You don’t need to have your own practice to qualify for a small business credit card.

Whether you’re employed by a large corporation or have your own practice, opening a separate credit card account for business expenses makes sense for several reasons. It can streamline record keeping, simplify tax preparation, and even put cash back in your pocket.

What else, you don’t need a traditional business open a small business credit card. These accounts are generally available to those working as sole proprietors, including freelancers, consultants, and contract workers. This means that if you own your own practice or work on the side, you are likely eligible for a small business card.

Here are five reasons why you should consider applying today.

1. Keep personal and business expenses separate

The most basic reason to get a small business credit card is to separate your personal and professional finances. Not only will this make tax time easier, but it will also provide an accurate record of the actual expenses you incur at work. This information is crucial for setting rates and requesting refunds.

As a bonus, having a small business credit card means you don’t have to worry about business expenses affecting your personal credit score. Since business lines of credit aren’t usually reflected on personal credit reports, they won’t factor into your credit utilization rate, which is important if you have heavy business expenses. .

That said, remember that your personal credit usually serves as collateral for small business credit cards, so spend wisely. If you owe money that your business can’t repay, the card issuer can sue you personally.

2. Manage cash flow

Business income can be irregular and unpredictable. In addition, it may happen that customers do not pay on time. If you try to collect all your expenses, you could find yourself short of funds or short of resources at various times.

Having a small business credit card behind the scenes can help smooth out the hills and valleys of your income and cover any financial gap between when your expenses arise and when your income arrives. As long as you pay the balance in full by the statement due date, you will not pay any interest charges.

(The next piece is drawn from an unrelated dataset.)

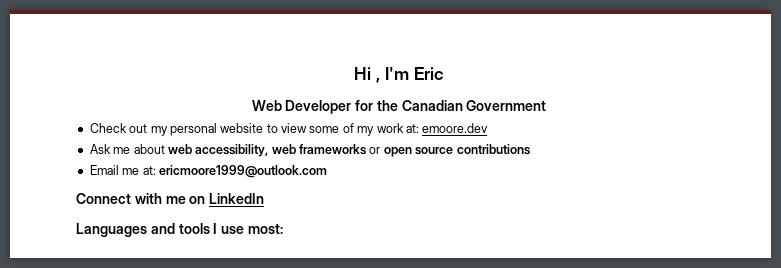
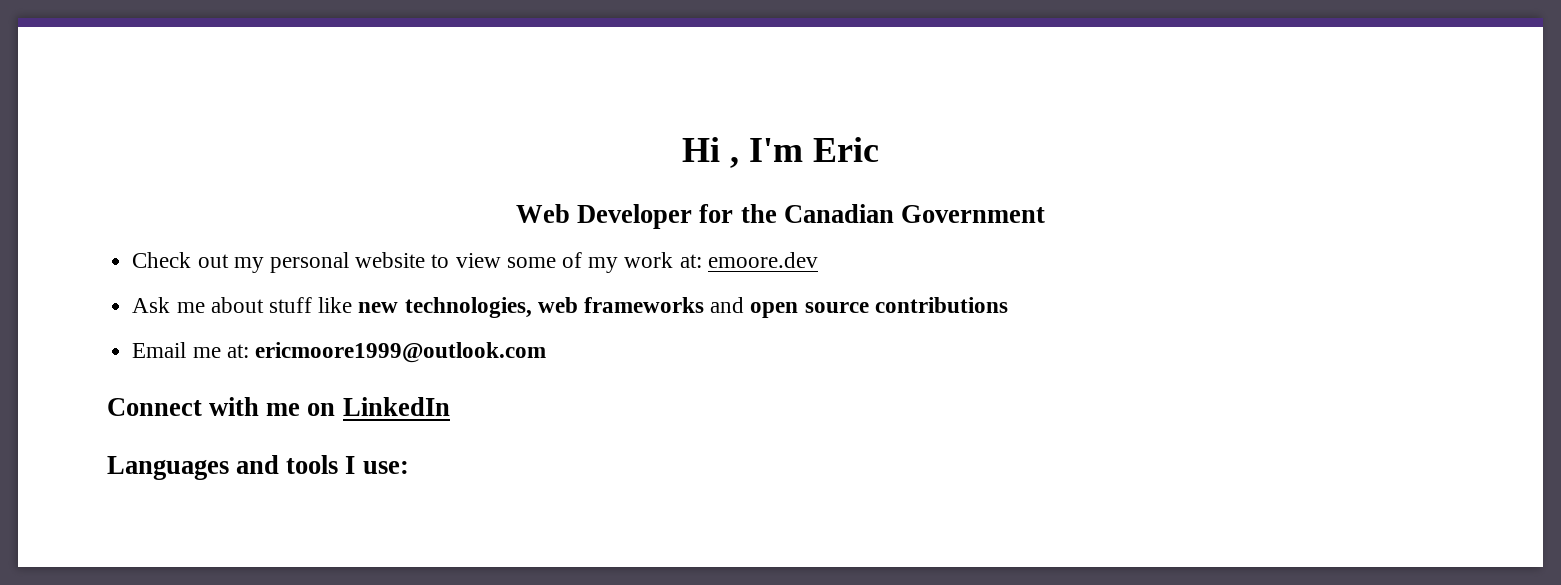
[167,144,269,157] web accessibility, -> [268,297,532,318] stuff like new technologies,
[369,147,381,154] or -> [710,297,745,313] and
[221,224,283,234] use most: -> [362,461,409,474] use:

Consider this example: your work computer crashes on June 5, you run out of it, and spend $1,200 to buy a new one, charging it to your small business credit card. The billing period for this card ends on June 25, but your due date isn’t until July 17. It’s almost six weeks AFTER you bought your computer. As long as you repay the entire balance by the July 17 due date, you can consider this as having taken out a six-week interest-free loan.

If you need more time to pay off your purchases, look for a card with a 0% initial APR or a low ongoing interest rate. Another option is to get a rewards card so that cash back or other perks offset the cost of your line of credit.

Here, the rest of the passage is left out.